▸ Work item: Find every line below where the string "compose" shows up, and copy those lines.

[Exercise material — start]

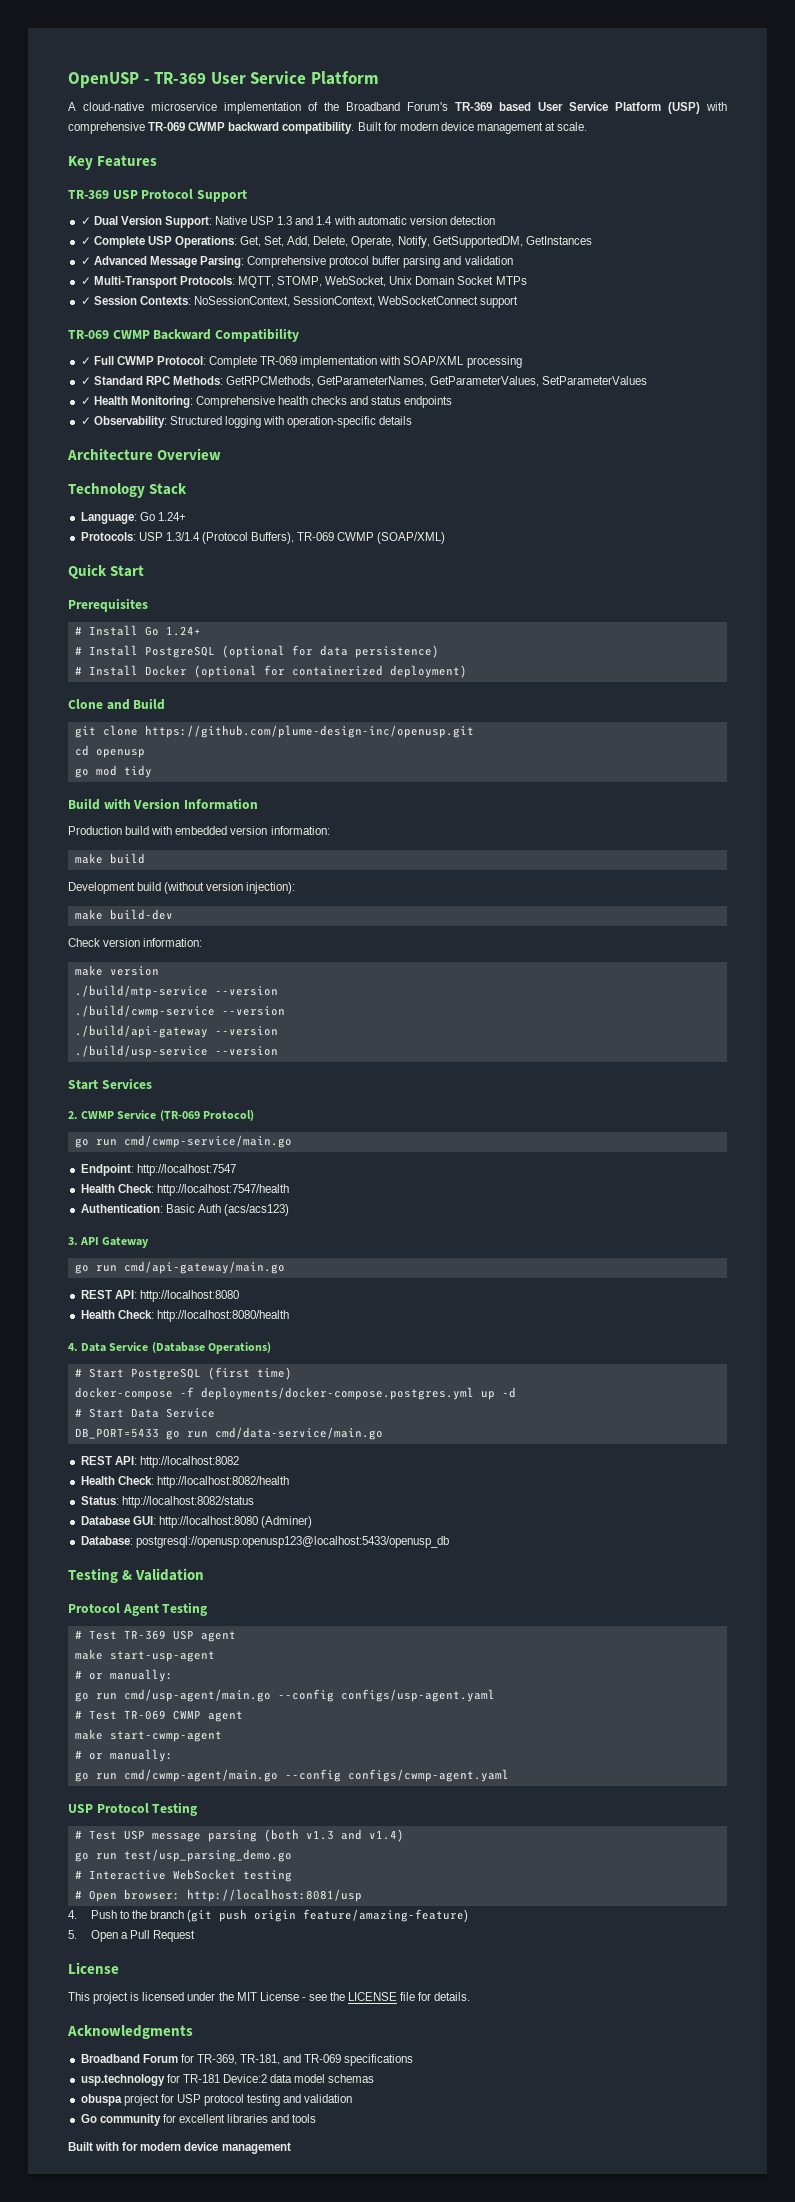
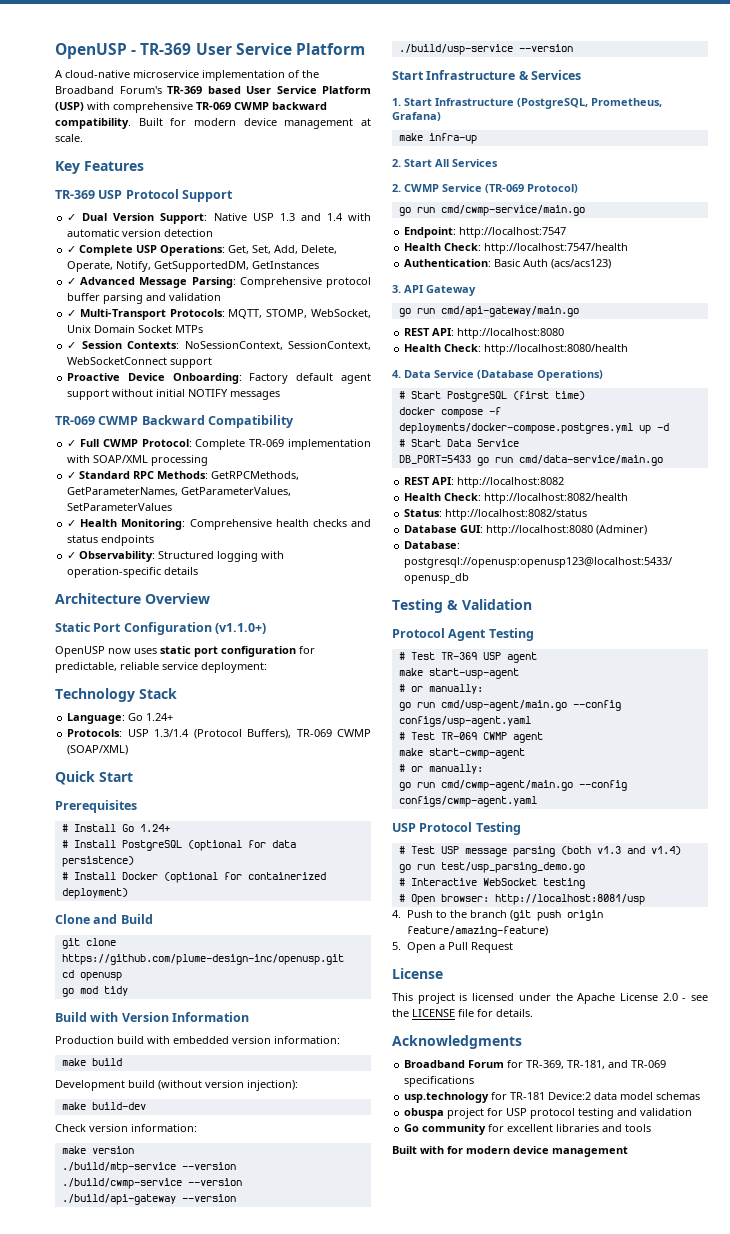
+ Proactive Device Onboarding: Factory default agent support without initial NOTIFY messages
+ Static Port Configuration (v1.1.0+)
+ OpenUSP now uses static port configuration for predictable, reliable service deployment:
- Start Services
+ Start Infrastructure & Services
+ 1. Start Infrastructure (PostgreSQL, Prometheus, Grafana)
+ make infra-up
+ 2. Start All Services
- docker-compose -f deployments/docker-compose.postgres.yml up -d
+ docker compose -f deployments/docker-compose.postgres.yml up -d
- This project is licensed under the MIT License - see the LICENSE file for details.
+ This project is licensed under the Apache License 2.0 - see the LICENSE file for details.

[Exercise material — finish]

▸ Task response:
- docker-compose -f deployments/docker-compose.postgres.yml up -d
+ docker compose -f deployments/docker-compose.postgres.yml up -d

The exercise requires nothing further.